Cada município da Região Administrativa de Bauru deve publicar os seus novos decretos até segunda-feira, regulamentando, assim, as novas regras. No final da tarde de ontem, uma reunião por teleconferência entre os prefeitos do Pacto Regional iria definir como seria a deliberação conjunta. Para o chefe do Executivo de Lençóis Paulista, Anderson Prado de Lima (DEM), são necessárias mais especificações do estado sobre questões técnicas da decisão. “Os municípios estão testando mais, logo, teremos mais casos positivos regionalmente. A contagem dos números de leitos não está considerando o número disponível nos municípios, apenas contam os leitos credenciados de hospitais de retaguarda. Devemos priorizar a vida, porém, é preciso também averiguação de indicadores mais amplos e não somente o aumento de casos de infectados, já que todo o estado aumentou consideravelmente o número de testes aplicados nos cidadãos paulistas”, relata o prefeito.
Marcos Olivatto, prefeito de Macatuba, destaca que a ideia é se reunir com o Comitê Municipal de Combate à Covid-19 para alinhar as decisões. “Macatuba, apesar dos casos positivos estarem aumentando todos os dias, até a data de hoje (ontem), estávamos sem casos graves, sem internações. É muito difícil restringir ainda mais o funcionamento dos estabelecimentos, precisamos manter a economia e o sustento das famílias. Vamos lutar e fazer o que estiver dentro do nosso alcance e da lei, para conseguirmos o melhor para nossa cidade”, frisa.
Procurado, o prefeito de Areiópolis, Antonio Marcos Dos Santos, não retornou o contato feito pela reportagem do Jornal O ECO.
LOCKDOWN X FASE VERMELHA
Logo após o anúncio do governador João Doria, houve um entendimento errado de parte da população de que a Região Administrativa de Bauru estaria entrando em lockdown. No entanto, São Paulo está sob regras de distanciamento social, que é um dos caminhos apontados pelo Plano São Paulo na retomada da economia.

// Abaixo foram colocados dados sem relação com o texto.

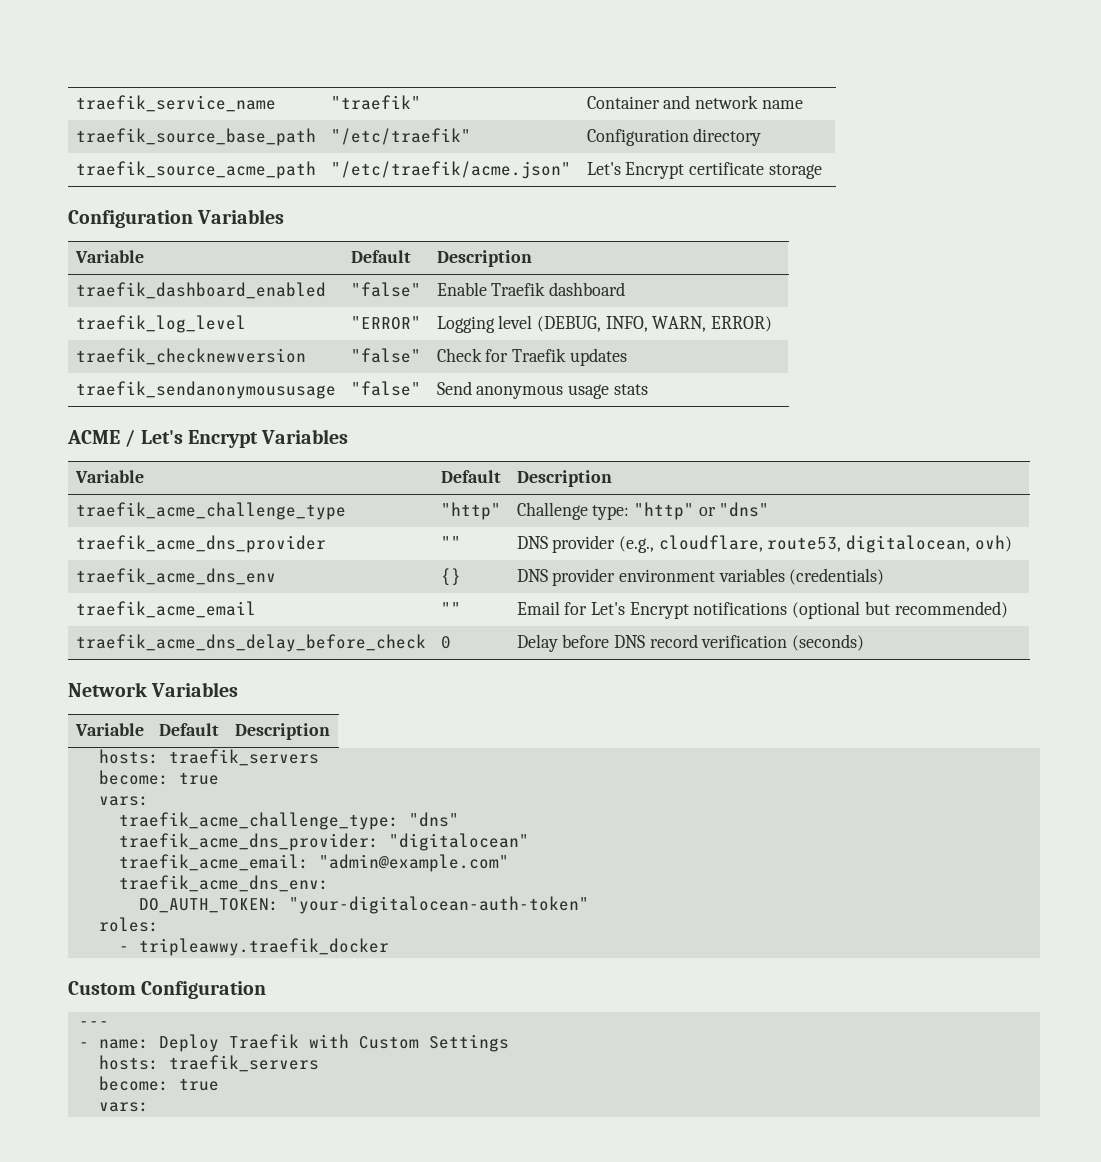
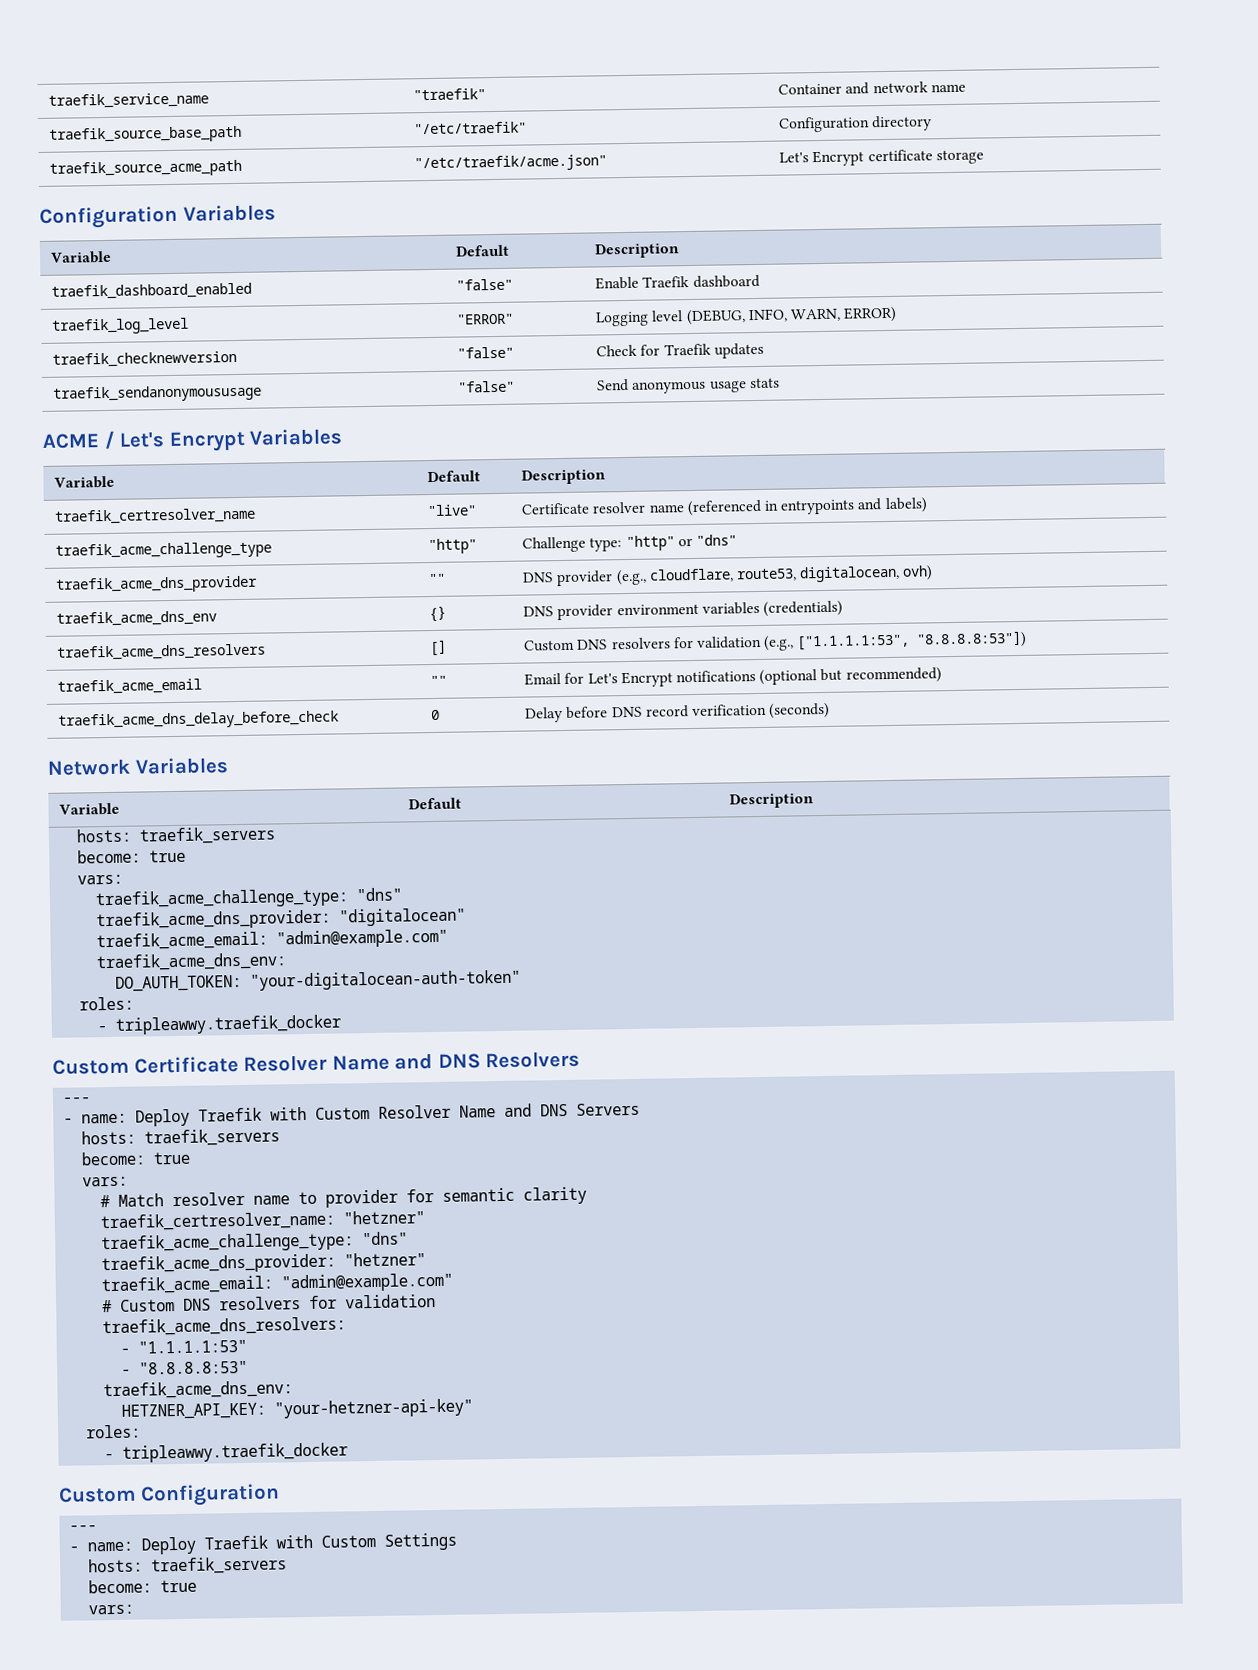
+ traefik_certresolver_name | "live" | Certificate resolver name (referenced in entrypoints and labels)
+ traefik_acme_dns_resolvers | [] | Custom DNS resolvers for validation (e.g., ["1.1.1.1:53", "8.8.8.8:53"])
+ Custom Certificate Resolver Name and DNS Resolvers
+ ---
+ - name: Deploy Traefik with Custom Resolver Name and DNS Servers
+ hosts: traefik_servers
+ become: true
+ vars:
+ # Match resolver name to provider for semantic clarity
+ traefik_certresolver_name: "hetzner"
+ traefik_acme_challenge_type: "dns"
+ traefik_acme_dns_provider: "hetzner"
+ traefik_acme_email: "admin@example.com"
+ # Custom DNS resolvers for validation
+ traefik_acme_dns_resolvers:
+ - "1.1.1.1:53"
+ - "8.8.8.8:53"
+ traefik_acme_dns_env:
+ HETZNER_API_KEY: "your-hetzner-api-key"
+ roles:
+ - tripleawwy.traefik_docker

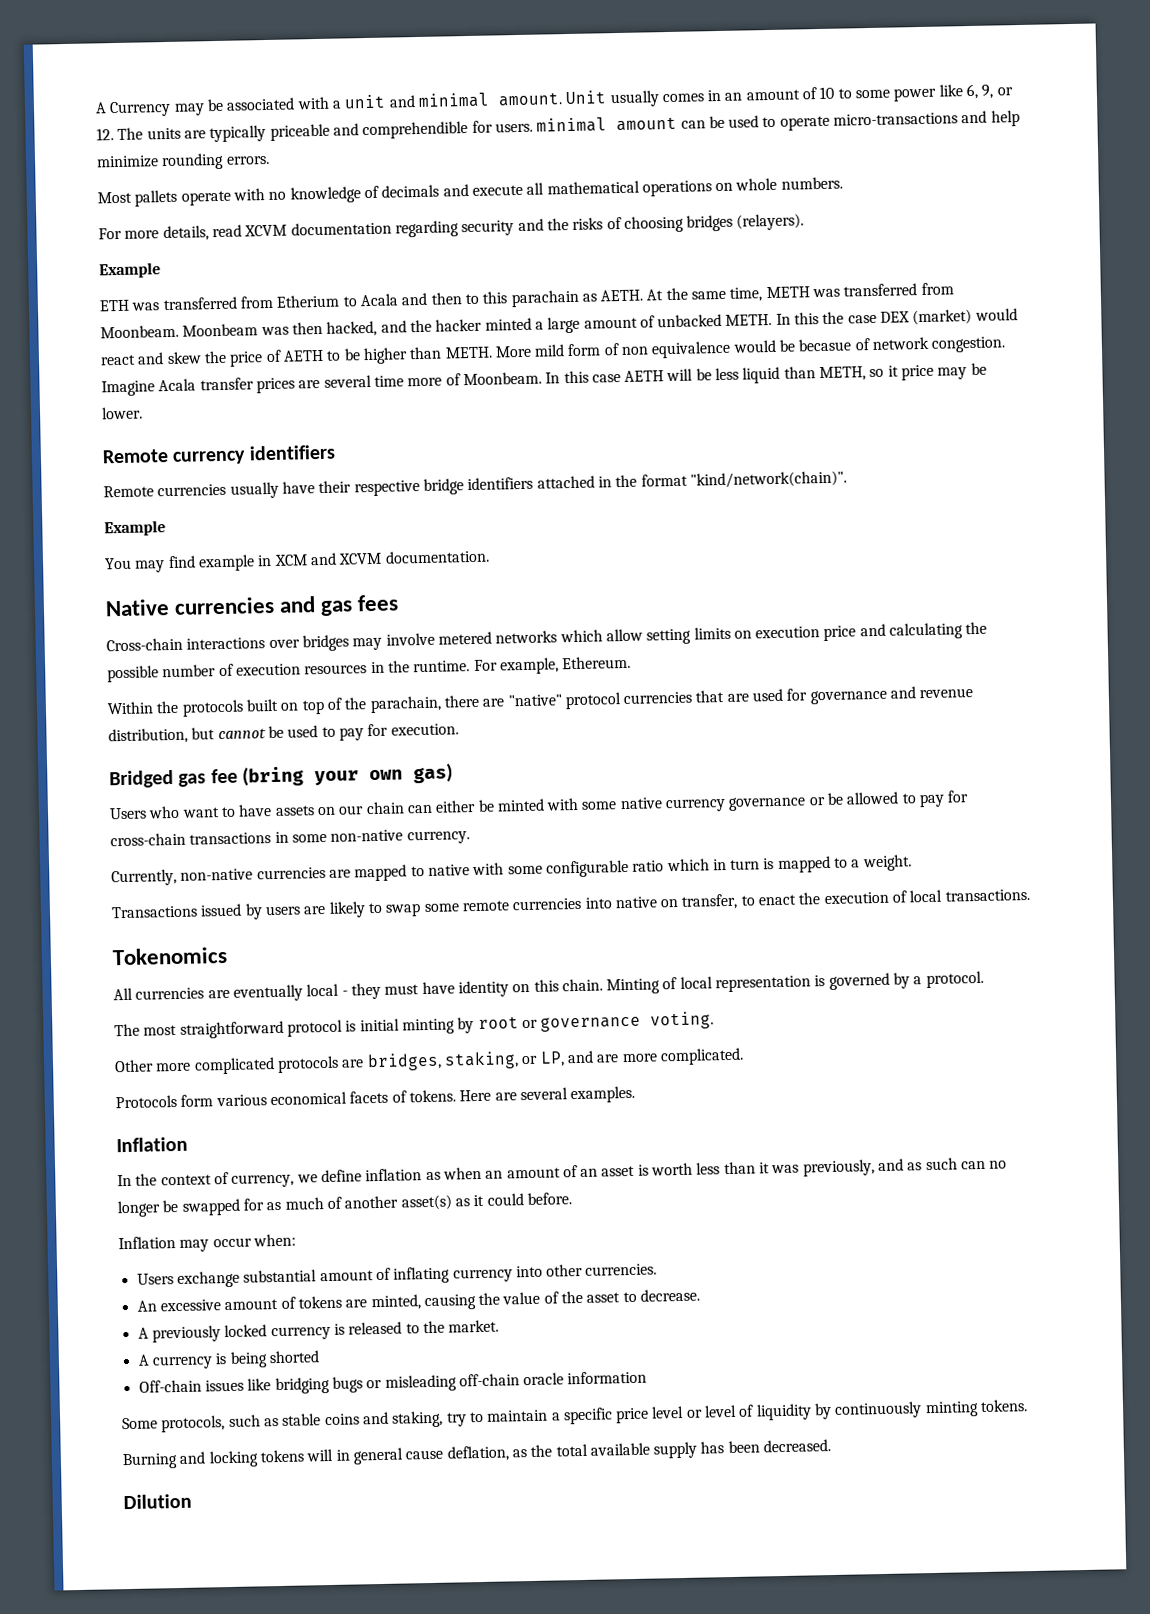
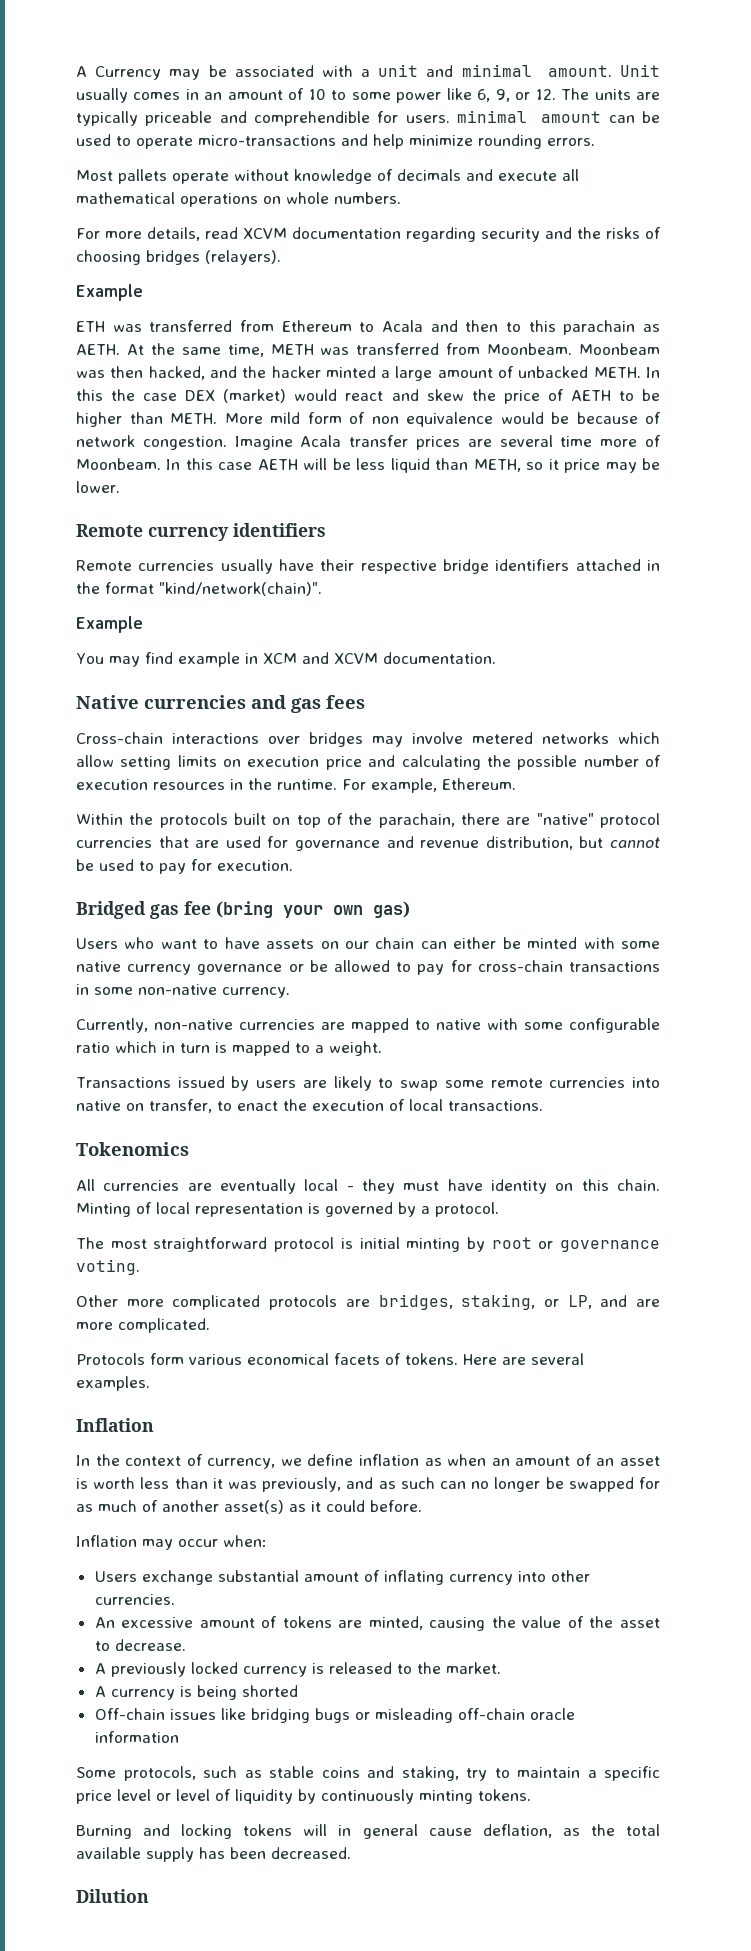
- Most pallets operate with no knowledge of decimals and execute all mathematical operations on whole numbers.
+ Most pallets operate without knowledge of decimals and execute all mathematical operations on whole numbers.
- ETH was transferred from Etherium to Acala and then to this parachain as AETH.
+ ETH was transferred from Ethereum to Acala and then to this parachain as AETH.
- More mild form of non equivalence would be becasue of network congestion.
+ More mild form of non equivalence would be because of network congestion.

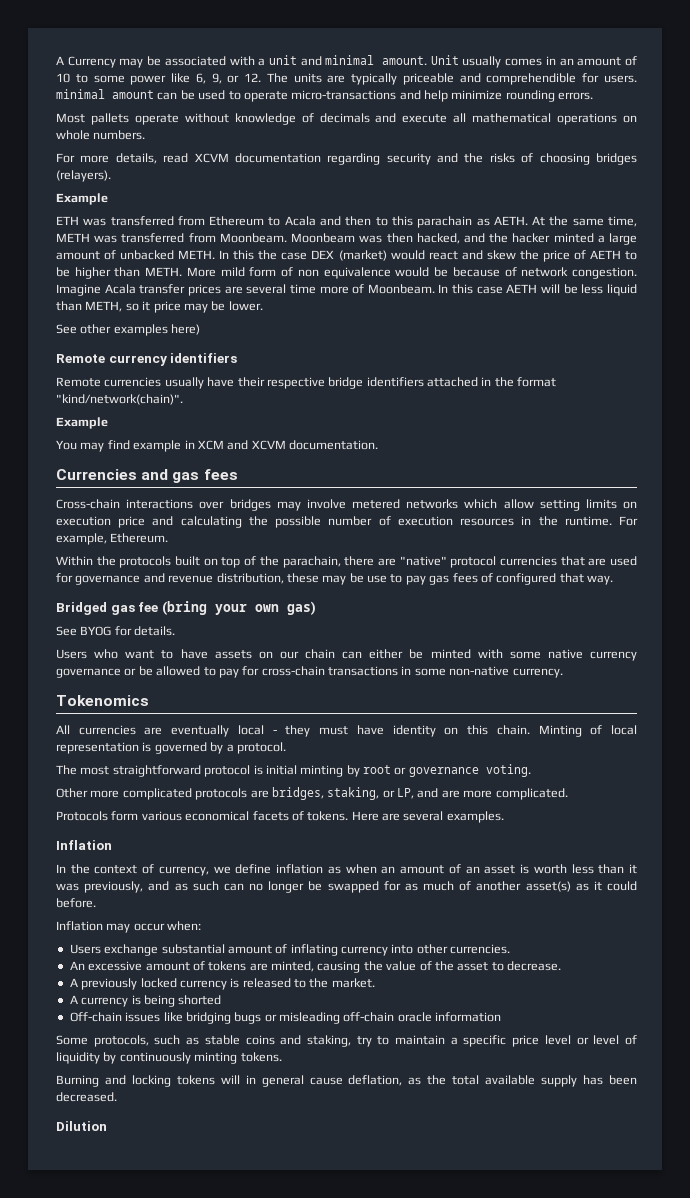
+ See other examples here)
- Native currencies and gas fees
+ Currencies and gas fees
- Within the protocols built on top of the parachain, there are "native" protocol currencies that are used for governance and revenue distribution, but cannot be used to pay for execution.
+ Within the protocols built on top of the parachain, there are "native" protocol currencies that are used for governance and revenue distribution, these may be use to pay gas fees of configured that way.
+ See BYOG for details.
- Currently, non-native currencies are mapped to native with some configurable ratio which in turn is mapped to a weight.
- Transactions issued by users are likely to swap some remote currencies into native on transfer, to enact the execution of local transactions.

Apesar das restrições, o cidadão tem o direito de sair de sua casa sem prestar qualquer tipo de esclarecimento às autoridades.
Já o lockdown impõe regras mais rígidas. Nele, os cidadãos só podem ir às ruas por motivos de emergência, como, por exemplo, para comprar alimentos ou remédios, ou ir ao hospital. A fiscalização é ainda mais rígida e o cidadão precisa justificar às autoridades o porquê de sua saída de casa. O trânsito pela região também é parcialmente ou totalmente suspenso. Em alguns casos, rodoviárias, estações de trem e aeroportos são fechados e só é permitido ultrapassar a fronteira por motivo de emergência ou a trabalho.
Acilpa é pega de surpresa com decisão
Procurado, o presidente da Acilpa (Associação Comercial e Industrial de Lençóis Paulista), José Antonio Silva, o Neno, confessa que foi pego de surpresa com a decisão do Governo do Estado de São Paulo de rebaixar a Região Administrativa de Bauru à fase 1 do Plano São Paulo. “O nosso comércio passa por momentos muito difíceis e estávamos imaginando que iríamos progredir para a fase amarela do Plano São Paulo, mas, infelizmente, regredimos”, diz Neno, que reforça que a Acilpa não tem poder para decretar a abertura ou fechamento do comércio. “Podemos apenas intermediar a relação entre o empresariado e a administração municipal e é isso que estamos fazendo desde o começo da pandemia”, explica.
O presidente da Acilpa orienta os empresários a seguirem as determinações do Poder Público e lembra que a Associação dispõe da plataforma de vendas compreemlencois.com.br. “Temos realizado diversas ações e colocado a consultoria jurídica e todos os departamentos da entidade à disposição dos associados para ajudar nesse momento de crise”, finaliza.